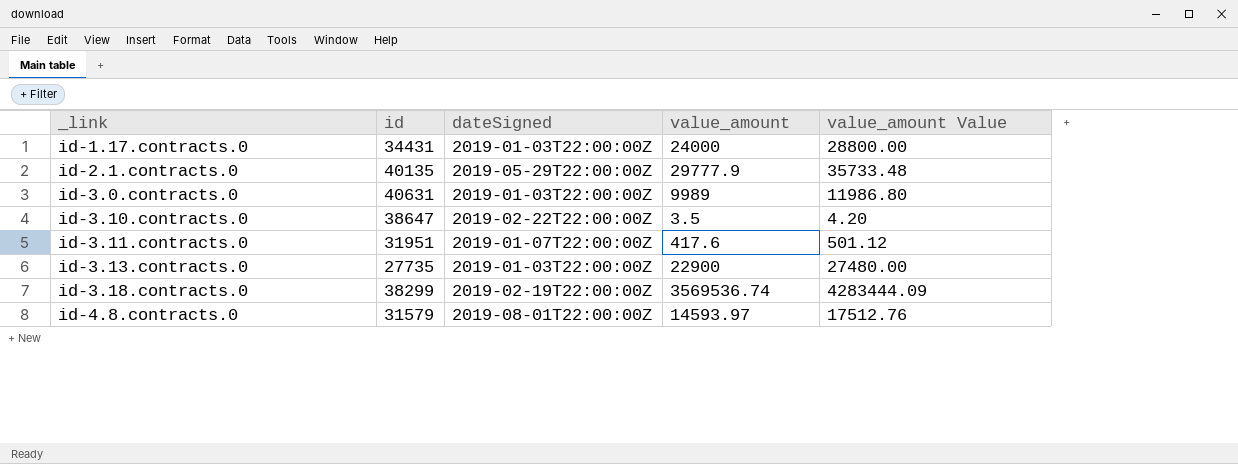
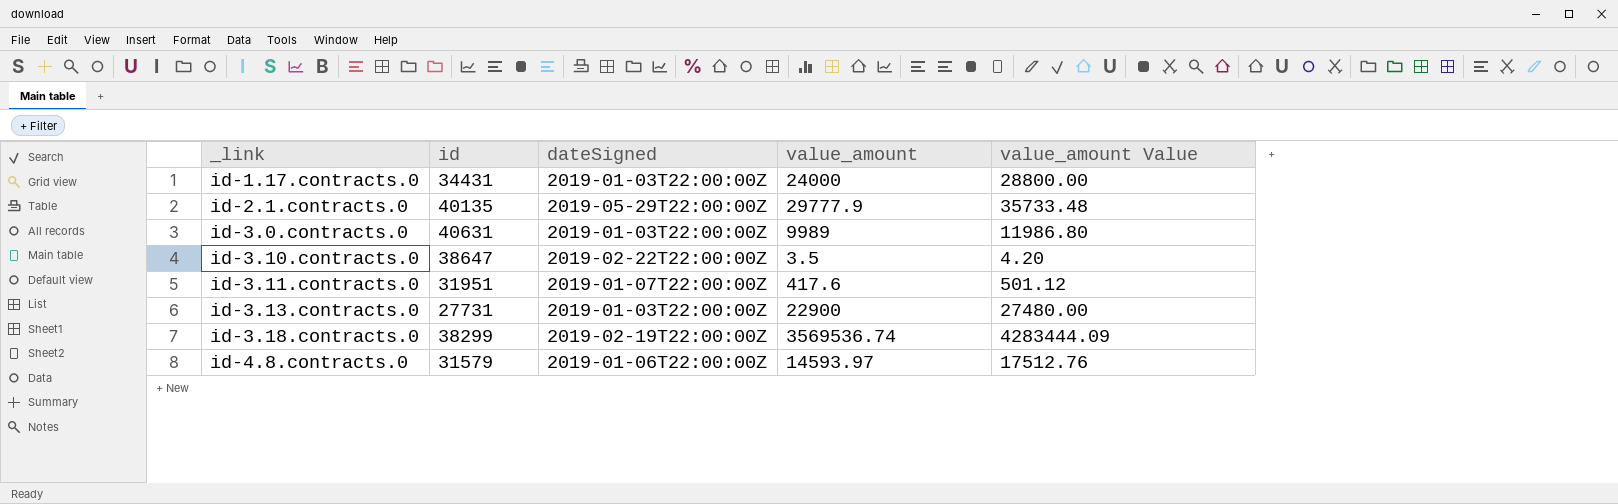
id-3.13.contracts.0 | id: 27735 -> 27731
id-4.8.contracts.0 | dateSigned: 2019-08-01T22:00:00Z -> 2019-01-06T22:00:00Z

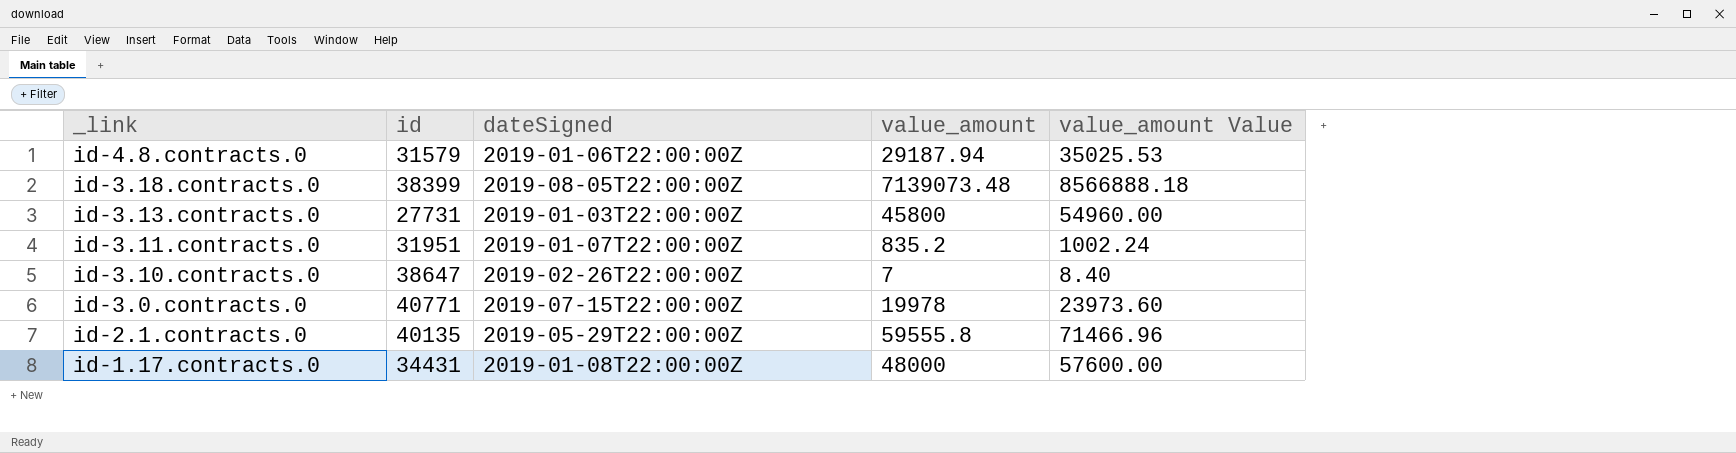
row order: _link ascending -> _link descending
id-4.8.contracts.0 | value_amount: 14593.97 -> 29187.94
id-4.8.contracts.0 | value_amount Value: 17512.76 -> 35025.53
id-3.18.contracts.0 | id: 38299 -> 38399
id-3.18.contracts.0 | dateSigned: 2019-02-19T22:00:00Z -> 2019-08-05T22:00:00Z
id-3.18.contracts.0 | value_amount: 3569536.74 -> 7139073.48
id-3.18.contracts.0 | value_amount Value: 4283444.09 -> 8566888.18
id-3.13.contracts.0 | value_amount: 22900 -> 45800
id-3.13.contracts.0 | value_amount Value: 27480.00 -> 54960.00
id-3.11.contracts.0 | value_amount: 417.6 -> 835.2
id-3.11.contracts.0 | value_amount Value: 501.12 -> 1002.24
id-3.10.contracts.0 | dateSigned: 2019-02-22T22:00:00Z -> 2019-02-26T22:00:00Z
id-3.10.contracts.0 | value_amount: 3.5 -> 7
id-3.10.contracts.0 | value_amount Value: 4.20 -> 8.40
id-3.0.contracts.0 | id: 40631 -> 40771
id-3.0.contracts.0 | dateSigned: 2019-01-03T22:00:00Z -> 2019-07-15T22:00:00Z
id-3.0.contracts.0 | value_amount: 9989 -> 19978
id-3.0.contracts.0 | value_amount Value: 11986.80 -> 23973.60
id-2.1.contracts.0 | value_amount: 29777.9 -> 59555.8
id-2.1.contracts.0 | value_amount Value: 35733.48 -> 71466.96
id-1.17.contracts.0 | dateSigned: 2019-01-03T22:00:00Z -> 2019-01-08T22:00:00Z
id-1.17.contracts.0 | value_amount: 24000 -> 48000
id-1.17.contracts.0 | value_amount Value: 28800.00 -> 57600.00

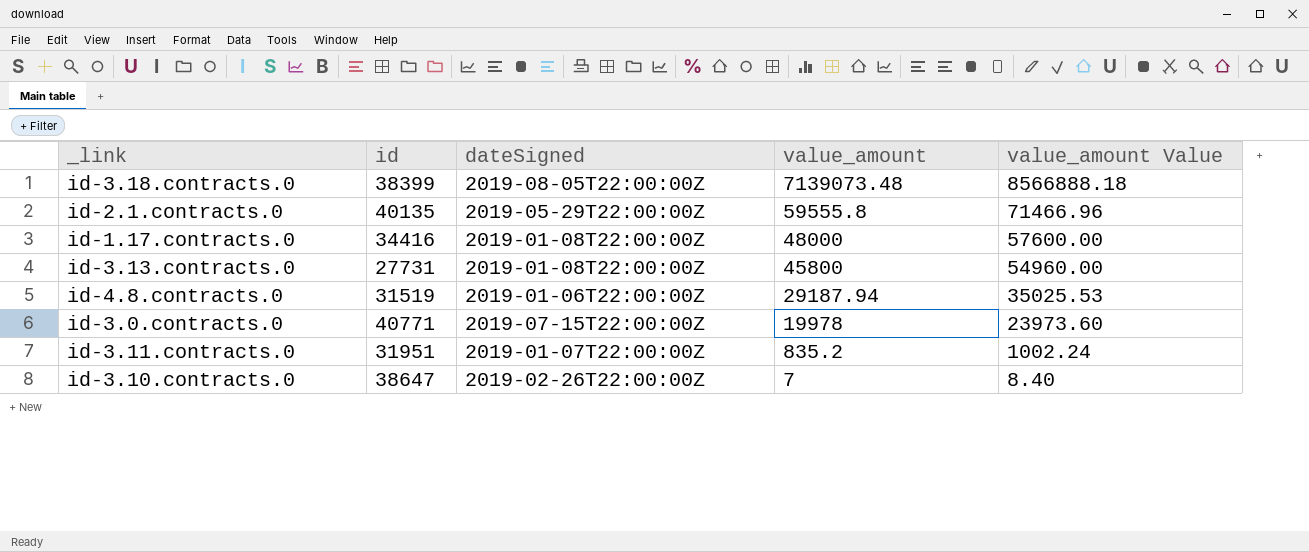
row order: _link descending -> value_amount descending
id-1.17.contracts.0 | id: 34431 -> 34416
id-3.13.contracts.0 | dateSigned: 2019-01-03T22:00:00Z -> 2019-01-08T22:00:00Z
id-4.8.contracts.0 | id: 31579 -> 31519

==================================================

### [Task objective]
Nothing but a number is expected here: the number of lines in the entries that include the word "dateSigned".

### [Response to the task]
6